Take the time to walk the stadium jumping course and understand what questions the course designer is asking, and how to answer them. Some eventers will walk a cross-country course three times and plan their ride in great detail, but walk the stadium course quickly.

Plan your speed and how to get straight to the jumps; how you are going to use the corners and which ones you’ll go wide at; how you will ride a diagonal line. Look at the terrain and surroundings. If you’re jumping on grass early in the morning, make sure you use large enough studs – the grass is shorter than on cross-country and can be slick. If the jumps are big, bright and more intimidating, they are going to ride much larger than they are.

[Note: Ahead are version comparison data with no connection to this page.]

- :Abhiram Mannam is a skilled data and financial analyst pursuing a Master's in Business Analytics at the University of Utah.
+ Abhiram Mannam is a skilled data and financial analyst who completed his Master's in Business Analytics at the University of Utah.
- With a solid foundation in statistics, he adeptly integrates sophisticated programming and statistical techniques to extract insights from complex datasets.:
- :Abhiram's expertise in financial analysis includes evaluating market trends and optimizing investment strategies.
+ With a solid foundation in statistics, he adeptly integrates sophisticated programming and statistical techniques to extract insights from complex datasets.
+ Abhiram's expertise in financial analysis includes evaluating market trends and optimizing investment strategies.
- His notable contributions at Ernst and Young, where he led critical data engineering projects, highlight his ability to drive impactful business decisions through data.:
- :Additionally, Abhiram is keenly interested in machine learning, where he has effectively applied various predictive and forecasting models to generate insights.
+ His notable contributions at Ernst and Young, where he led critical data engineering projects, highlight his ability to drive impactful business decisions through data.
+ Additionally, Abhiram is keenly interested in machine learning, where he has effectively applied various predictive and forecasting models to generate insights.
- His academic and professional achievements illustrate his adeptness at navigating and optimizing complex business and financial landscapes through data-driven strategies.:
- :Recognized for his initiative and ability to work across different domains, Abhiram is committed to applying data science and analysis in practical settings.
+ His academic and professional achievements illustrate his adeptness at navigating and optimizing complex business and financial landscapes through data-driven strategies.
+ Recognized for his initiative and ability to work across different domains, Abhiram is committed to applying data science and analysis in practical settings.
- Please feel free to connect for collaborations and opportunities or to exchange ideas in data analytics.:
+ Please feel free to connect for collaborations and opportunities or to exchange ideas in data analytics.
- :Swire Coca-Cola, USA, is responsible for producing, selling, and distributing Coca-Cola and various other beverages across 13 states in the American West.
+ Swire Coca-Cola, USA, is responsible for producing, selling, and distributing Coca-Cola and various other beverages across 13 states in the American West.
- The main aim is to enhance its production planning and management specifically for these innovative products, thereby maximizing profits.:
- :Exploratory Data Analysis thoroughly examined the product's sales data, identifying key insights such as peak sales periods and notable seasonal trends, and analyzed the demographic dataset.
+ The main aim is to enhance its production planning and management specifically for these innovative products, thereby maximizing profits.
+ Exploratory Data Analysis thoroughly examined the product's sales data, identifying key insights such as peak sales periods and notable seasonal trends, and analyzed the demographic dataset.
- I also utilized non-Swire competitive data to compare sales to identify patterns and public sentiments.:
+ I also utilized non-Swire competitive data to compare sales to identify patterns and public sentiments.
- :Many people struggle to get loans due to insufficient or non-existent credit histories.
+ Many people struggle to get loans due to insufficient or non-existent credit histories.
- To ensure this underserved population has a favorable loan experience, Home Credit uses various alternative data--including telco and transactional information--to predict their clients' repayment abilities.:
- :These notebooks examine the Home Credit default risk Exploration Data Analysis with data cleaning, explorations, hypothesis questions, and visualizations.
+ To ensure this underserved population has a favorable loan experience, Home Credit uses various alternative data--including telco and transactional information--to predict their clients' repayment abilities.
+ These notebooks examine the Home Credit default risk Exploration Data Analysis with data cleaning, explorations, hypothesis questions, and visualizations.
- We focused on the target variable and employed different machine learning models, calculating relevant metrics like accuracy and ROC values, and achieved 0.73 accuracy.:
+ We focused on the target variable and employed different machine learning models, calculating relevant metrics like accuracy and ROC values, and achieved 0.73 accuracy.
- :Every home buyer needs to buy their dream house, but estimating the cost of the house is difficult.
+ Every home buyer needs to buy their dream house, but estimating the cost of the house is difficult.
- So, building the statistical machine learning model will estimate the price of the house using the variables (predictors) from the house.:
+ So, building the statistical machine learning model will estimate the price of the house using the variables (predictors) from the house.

In the warm-up, most riders just jump whatever is there at whatever height and don’t have a plan. There needs to be a better relationship to what you’ll jump in the ring. Maybe you don’t need to jump four Xs; maybe just one X and then go to a vertical. Maybe your horse needs to school a taller vertical to be careful. If the first jump on course is an oxer, finish your warm-up with an oxer. If your horse struggles with the back rail of an oxer, jump a ramped oxer to get him to stretch across. If he’s strong into a fence, make it a square oxer so he respects the front rail.

I try to stay straightforward when I’m designing an eventing stadium jumping course and I think most designers do, too. There are no distance tricks – the lines and combinations ride as a true 12-foot stride … so know what a 12-foot stride feels like. It’s bigger than a dressage canter and shorter than a cross-country gallop. Enter the ring with impulsion, which is the intent to go forward. If someone has a problem at the first fence early in the round, it often runs rampant through the whole division. Don’t get psyched out and be convinced you’ll have a problem, too.

Course designers generally want to build the first jump with a nice groundline, and might build a flower box to provide that groundline. While hunters jump flower boxes all the time, event horses may spook at them. Go to the dollar store, buy a bunch of artificial flowers and drill holes in a PVC pipe or a piece of 6×6 board and stick the flowers in, then jump them. Get some barrels or blue boxes and get your horse jumping those, too.

I find event riders will practice the cross-country elements they had trouble with, but won’t practice their stadium problems. Did you mess up the six-stride line? Did you have a hard time turning left? Did your horse jump to one side over the liverpool? Did you get nervous about the combinations? Ask yourself what the problems were, then train at home for those issues.